#### INPUT RECORDS
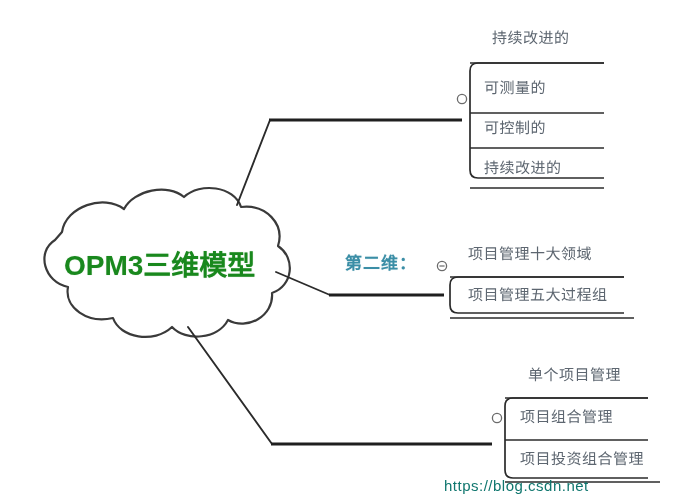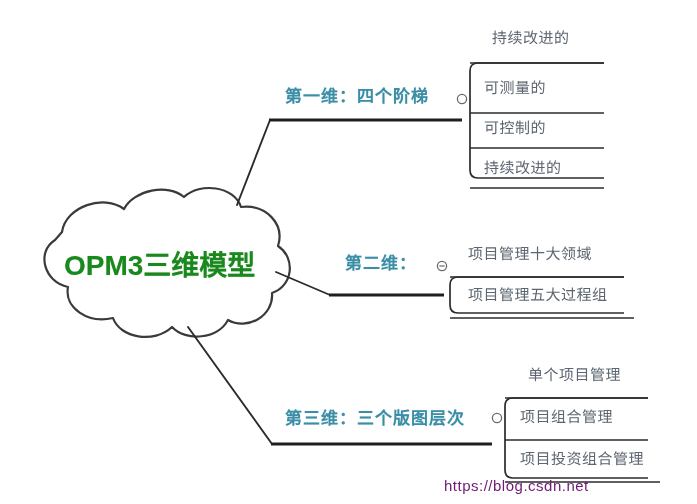--- a/index.html
+++ b/index.html
@@ -131,7 +131,6 @@
 
   <div class="node-label central-text" style="left:64px; top:252px;">OPM3三维模型</div>
 
-  <div class="node-label branch-label" style="left:285px; top:88px;">第一维：四个阶梯</div>
 
   <div class="node-label leaf-label" style="left:492px; top:30px;">持续改进的</div>
   <div class="node-label leaf-label" style="left:484px; top:80px;">可测量的</div>

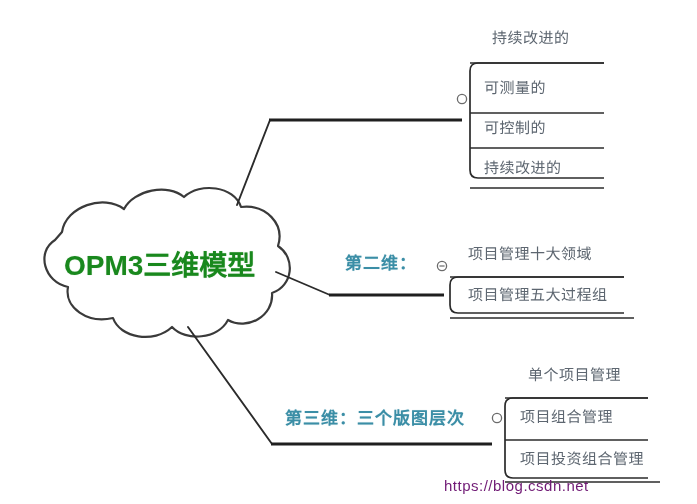--- a/index.html
+++ b/index.html
@@ -142,7 +142,6 @@
   <div class="node-label leaf-label" style="left:468px; top:246px;">项目管理十大领域</div>
   <div class="node-label leaf-label" style="left:468px; top:287px;">项目管理五大过程组</div>
 
-  <div class="node-label branch-label" style="left:285px; top:410px;">第三维：三个版图层次</div>
 
   <div class="node-label leaf-label" style="left:528px; top:367px;">单个项目管理</div>
   <div class="node-label leaf-label" style="left:520px; top:409px;">项目组合管理</div>

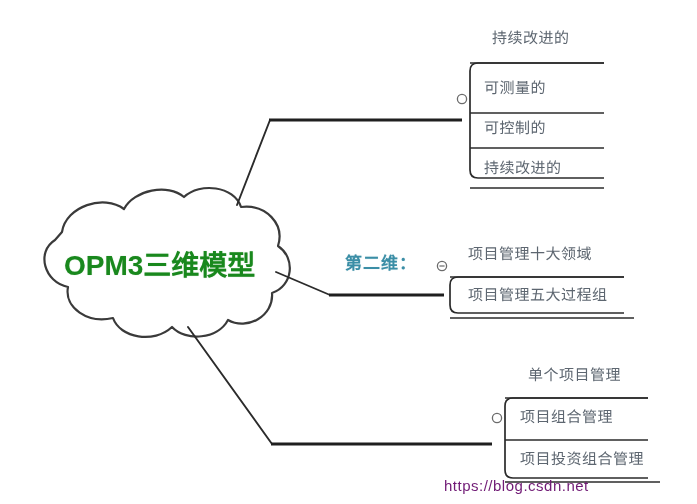--- a/index.html
+++ b/index.html
@@ -56,7 +56,7 @@
   .watermark {
     position: absolute;
     white-space: nowrap;
-    color: #701a75;
+    color: #0f766e;
     pointer-events: none;
   }
   #watermark-url {

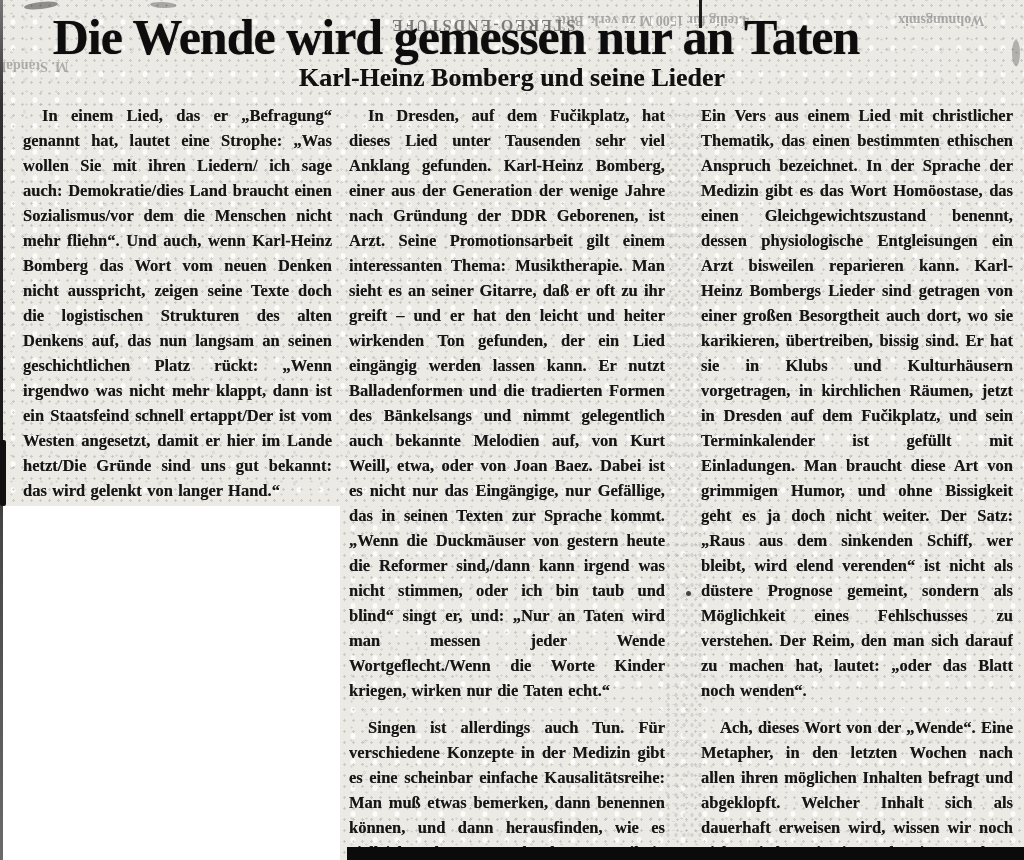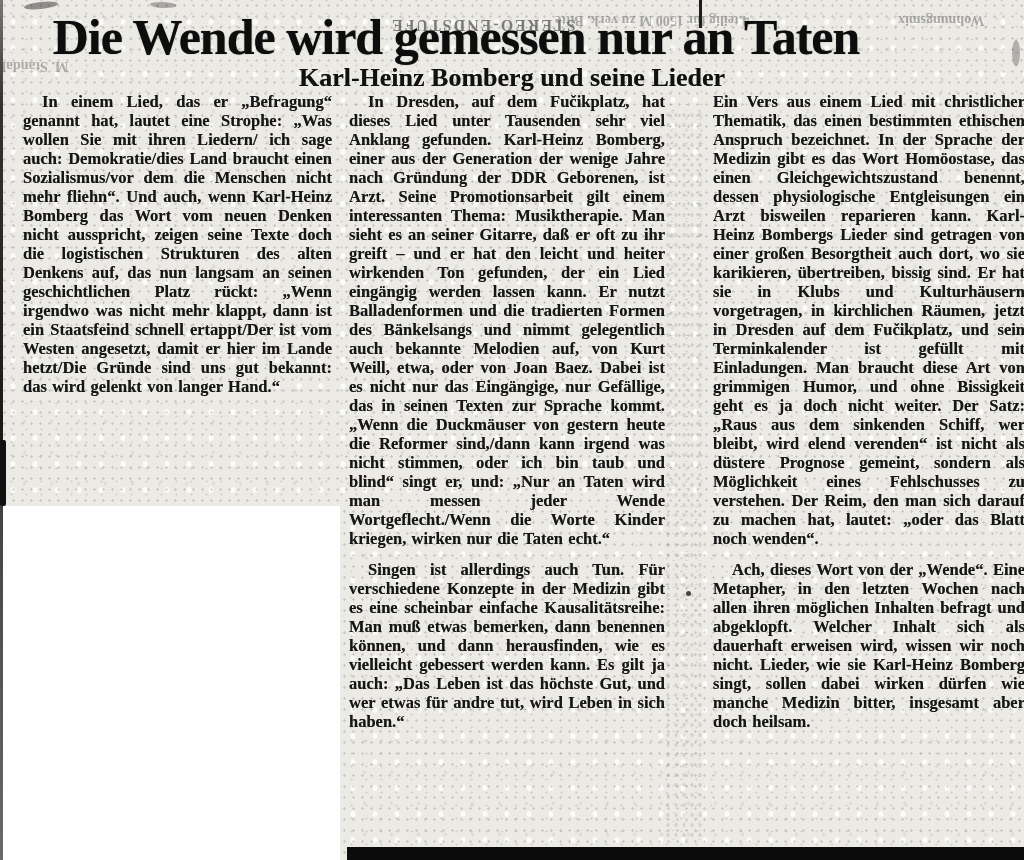--- a/index.html
+++ b/index.html
@@ -45,8 +45,8 @@
   }
   
   .col{
-    position:absolute;top:92px;height:744px;overflow:hidden;
-    font-size:16.5px;font-weight:700;line-height:19px;
+    position:absolute;top:103px;height:744px;overflow:hidden;
+    font-size:16.5px;font-weight:700;line-height:25px;
     color:#161616;text-align:justify;word-spacing:1.2px;
     text-shadow:0 0 .5px rgba(20,20,20,.55);
   }

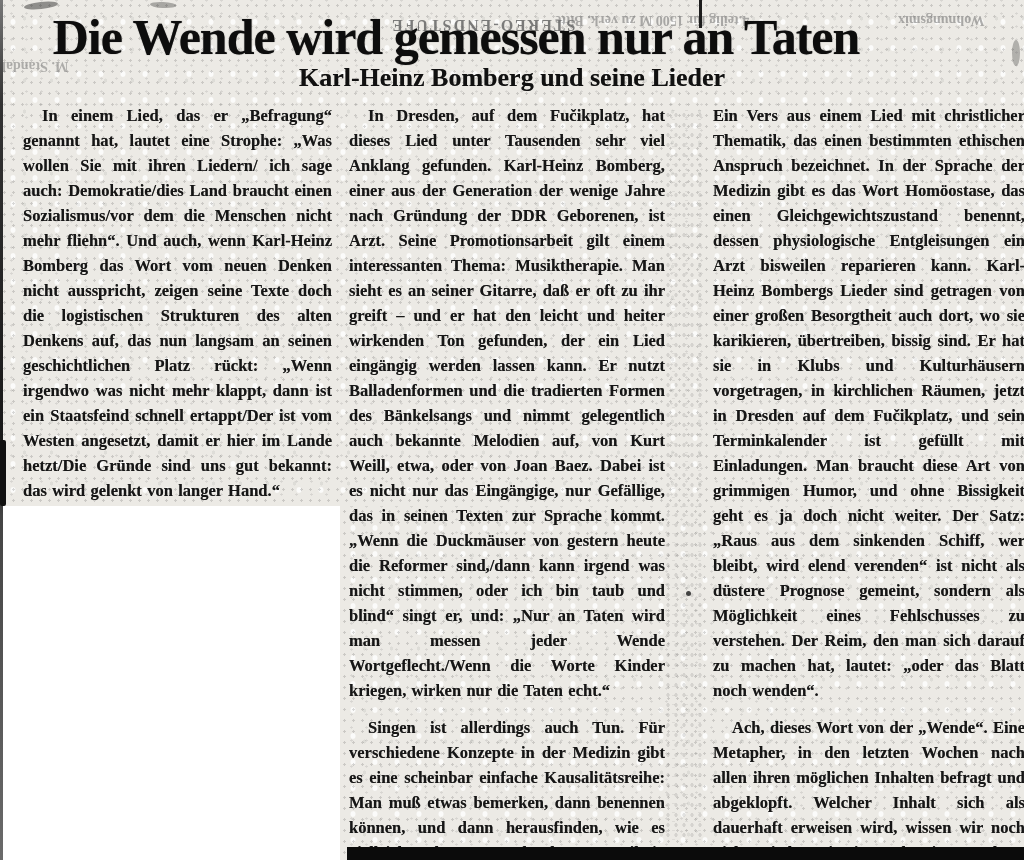--- a/index.html
+++ b/index.html
@@ -54,7 +54,7 @@
   .col p.noindent{text-indent:0;}
   .col1{left:23px;width:309px;height:400px;}
   .col2{left:349px;width:316px;}
-  .col3{left:701px;width:312px;margin-left:12px;}
+  .col3{left:701px;width:312px;}
   .byline{
     text-align:right;letter-spacing:1.6px;font-size:17px;
     margin-top:2px;white-space:nowrap;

#### WHAT THIS TASK INVOLVES
Filter the data down to the lines that contain the string "height", and copy them.

#### OUTPUT BELOW
-    position:absolute;top:92px;height:744px;overflow:hidden;
-    font-size:16.5px;font-weight:700;line-height:19px;
+    position:absolute;top:103px;height:744px;overflow:hidden;
+    font-size:16.5px;font-weight:700;line-height:25px;
   .col1{left:23px;width:309px;height:400px;}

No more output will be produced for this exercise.